*** Opening Extracted records ***
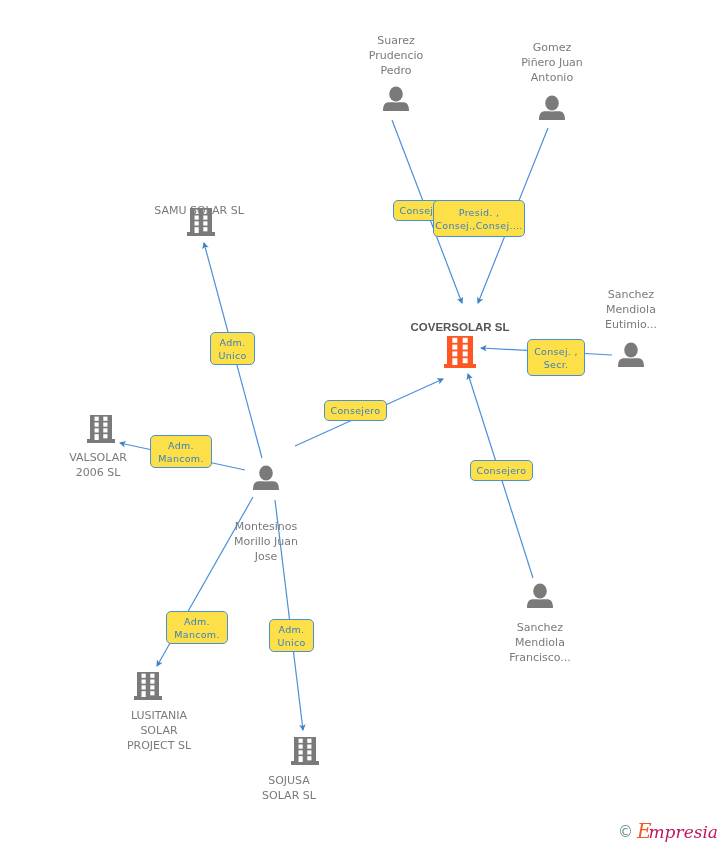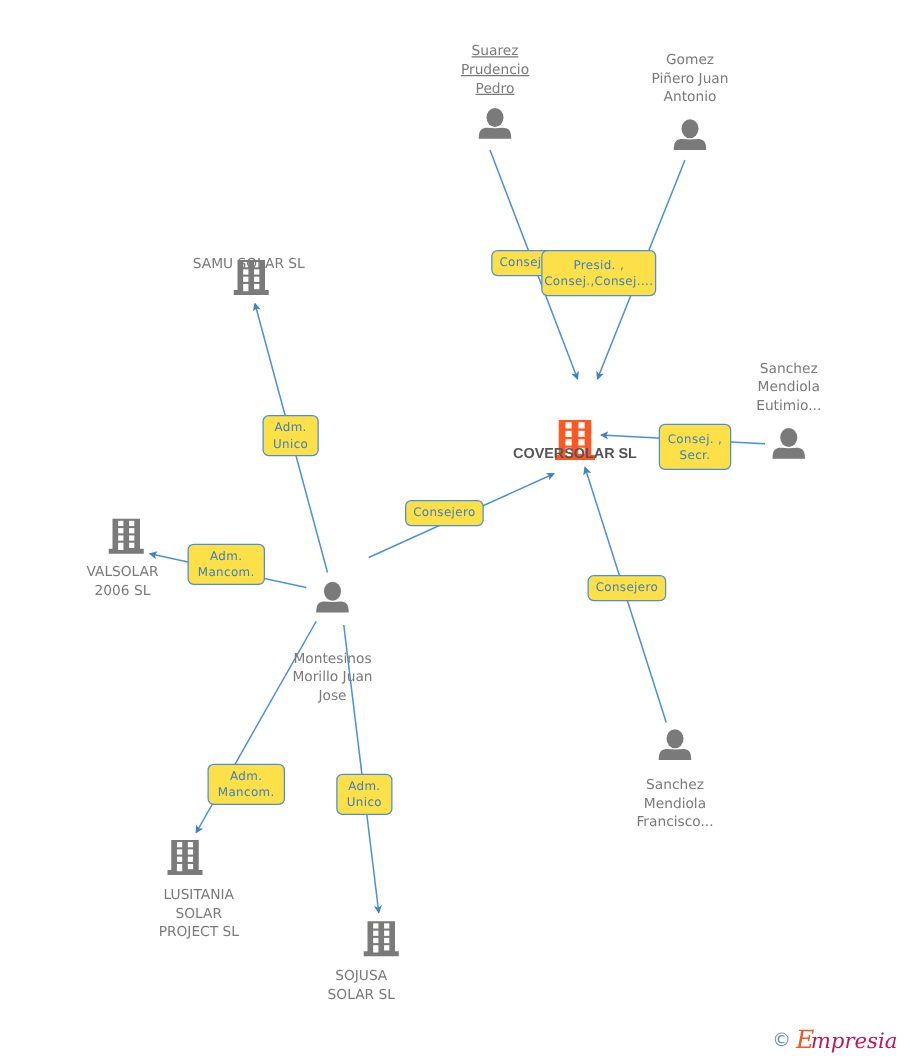--- a/index.html
+++ b/index.html
@@ -188,7 +188,7 @@
 
 <div id="labels">
     <div class="node-label center-company" style="left: 380px; top: 320px; width: 160px;">COVERSOLAR SL</div>
-    <div class="node-label" style="left: 316px; top: 33px; width: 160px; text-decoration: underline;">Suarez
+    <div class="node-label" style="left: 316px; top: 33px; width: 160px;">Suarez
 Prudencio
 Pedro</div>
     <div class="node-label" style="left: 472px; top: 40px; width: 160px;">Gomez

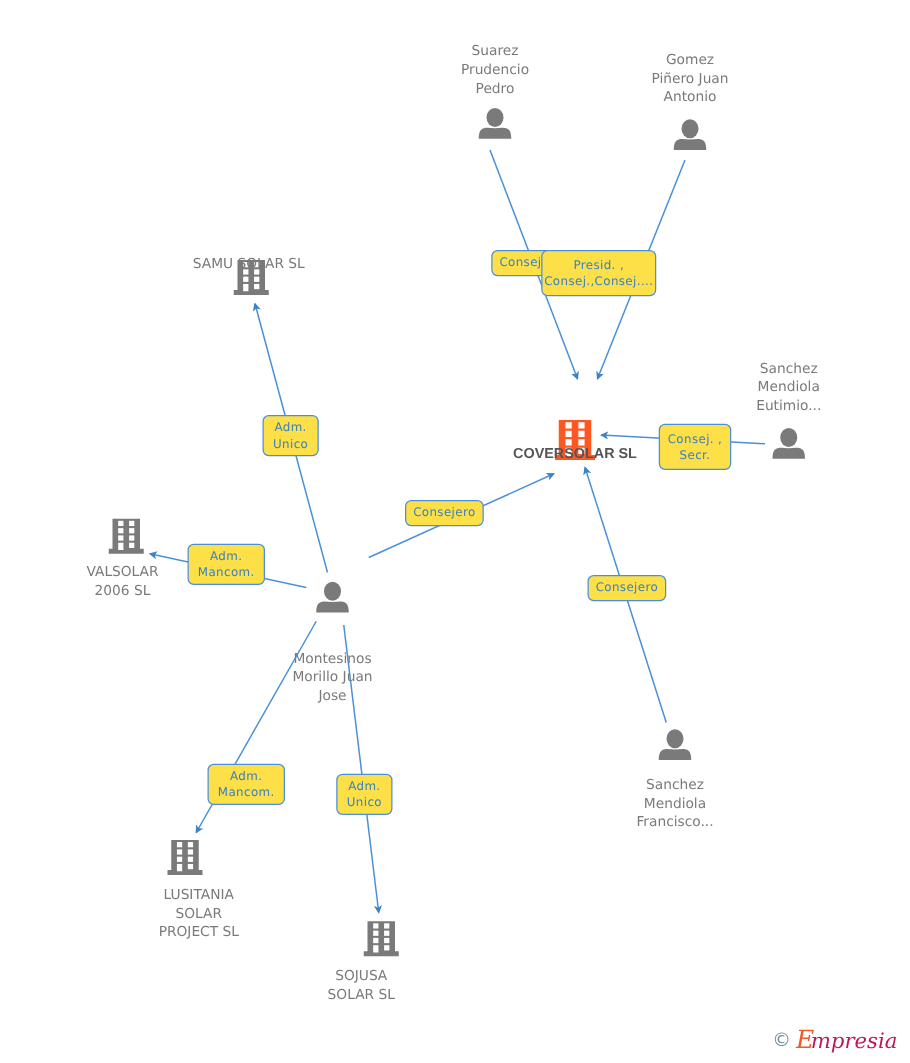--- a/index.html
+++ b/index.html
@@ -36,7 +36,6 @@
     font-weight: bold;
     font-size: 11.5px;
     font-family: "Liberation Sans", sans-serif;
-    margin-top: 36px;
   }
   .edge-label {
     position: absolute;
*** Closing Extracted records ***
:: Exercise requirements ::
Starting at the line that contains "font-weight: bold;", restate word for word every line through the last one in the records above. Return nothing else.

:: Result ::
     font-weight: bold;
     font-size: 11.5px;
     font-family: "Liberation Sans", sans-serif;
-    margin-top: 36px;
   }
   .edge-label {
     position: absolute;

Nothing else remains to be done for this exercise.